One function of the university is to bring cultural events to the community free of charge, which Emory has done in this case and many others (Mario Vargas Llosa?! WOW.). The problem is that anti- intellectual propagandists love to create a false binary between Academia and The People. This false binary gets a lot of play among people who make assumptions about what a university represents. (I could give you an elaborate academic explanation about Kitchener's stages of adult intellectual development, but that
would be... too academic.) Suffice to say that no one and nothing is going to keep me from feeding my intellect. I might not be able to pay Emory's tuition but, as a starving poet,I know how to use its resources to my advantage.
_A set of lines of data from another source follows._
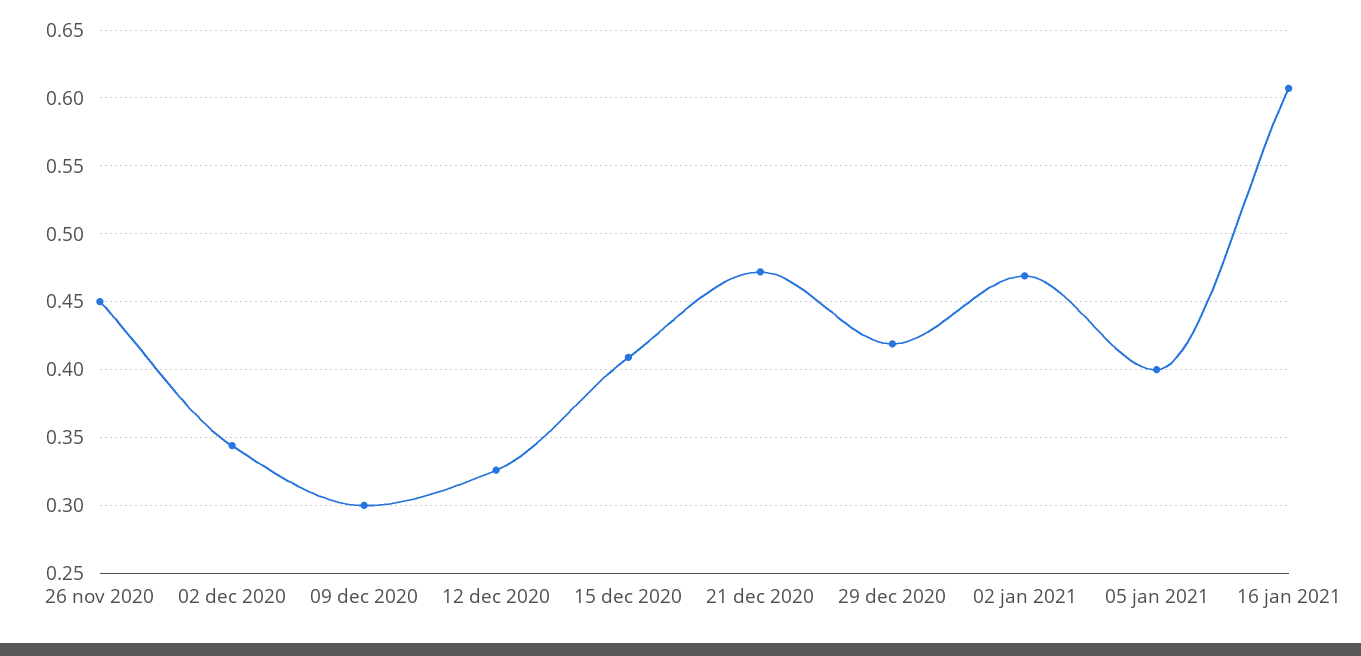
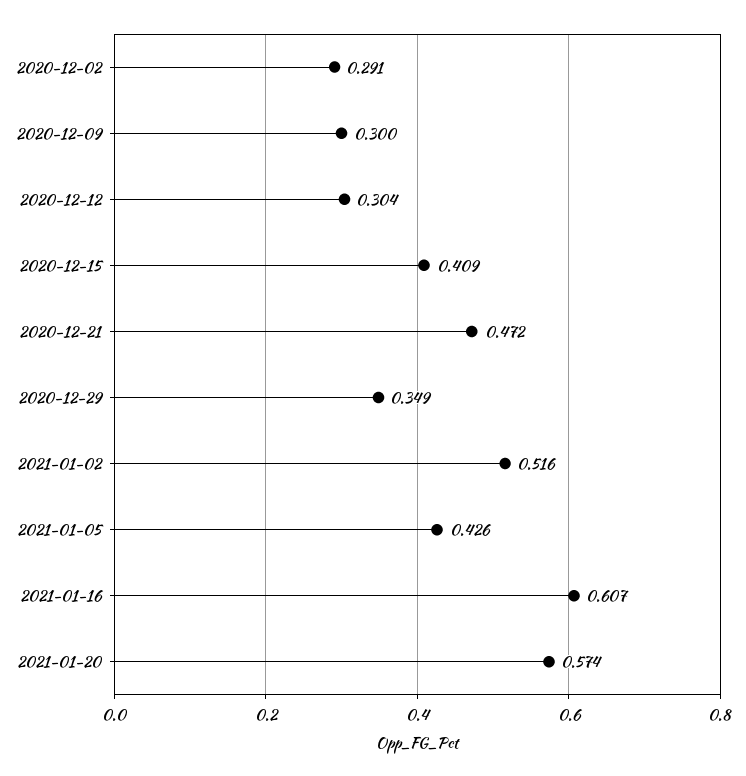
26 nov 2020: 0.45 -> none
02 dec 2020: 0.345 -> 0.291
12 dec 2020: 0.325 -> 0.304
29 dec 2020: 0.42 -> 0.349
02 jan 2021: 0.47 -> 0.516
05 jan 2021: 0.4 -> 0.426
2021-01-20: none -> 0.574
Incidentally, there was a great deal of discussion yesterday about how the university can be MORE involved in cultural life outside the ivy walls. I think you would have gotten a lot out of it and may well have contributed something to it.
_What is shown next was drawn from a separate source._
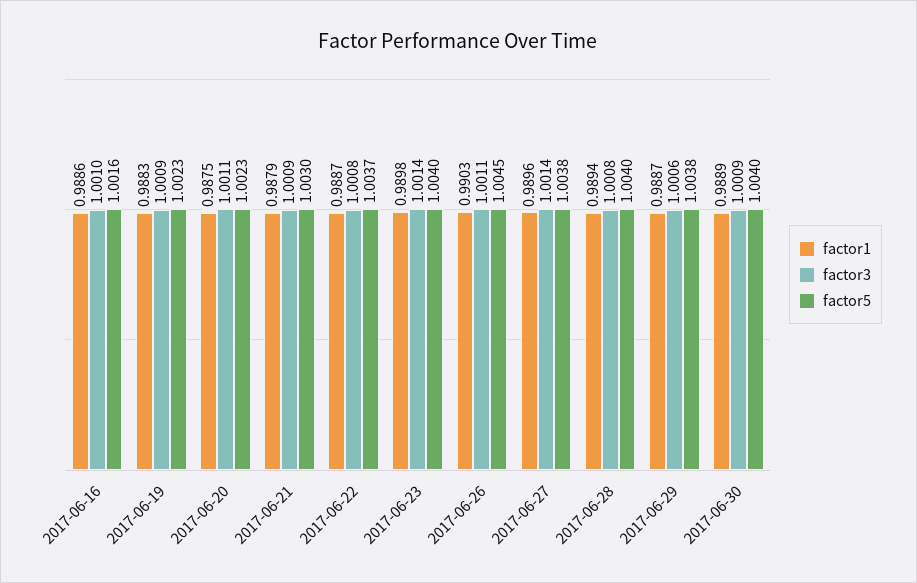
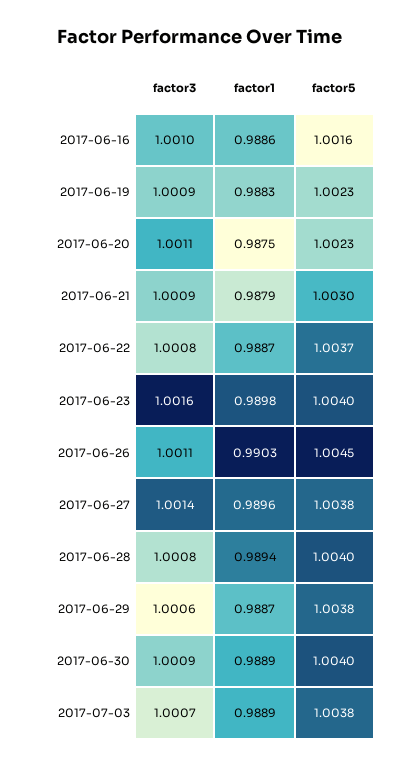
factor3, 2017-06-23: 1.0014 -> 1.0016
factor3, 2017-07-03: none -> 1.0007
factor1, 2017-07-03: none -> 0.9889
factor5, 2017-07-03: none -> 1.0038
You can (and should!) go see the exhibit when you have time, which is the real main event.

If you are able to come tomorrow, then you should fill out a comment card and make your points about the scheduling and the lineup directly to the conference organizers. If you can't, then you should drop them a note. If you don't tell them, they won't know.

Personally, I've cut all my classes and am juggling an *insane* workload overnight for the duration. I am not going to mis one second of it.

Collin Kelley said…
Yes, I'm well aware of Tech's schedule since I featured there this season, but 4:30 is a helluva lot easier to manage than three entire days. I do plan to see the exhibit, but since I'm also a starving poet working as an editor, I can't take three days off. Sorry. I don't know anyone else who's a "working" poet who could manage it either. I mean, come on, even AWP does their conference on the weekend.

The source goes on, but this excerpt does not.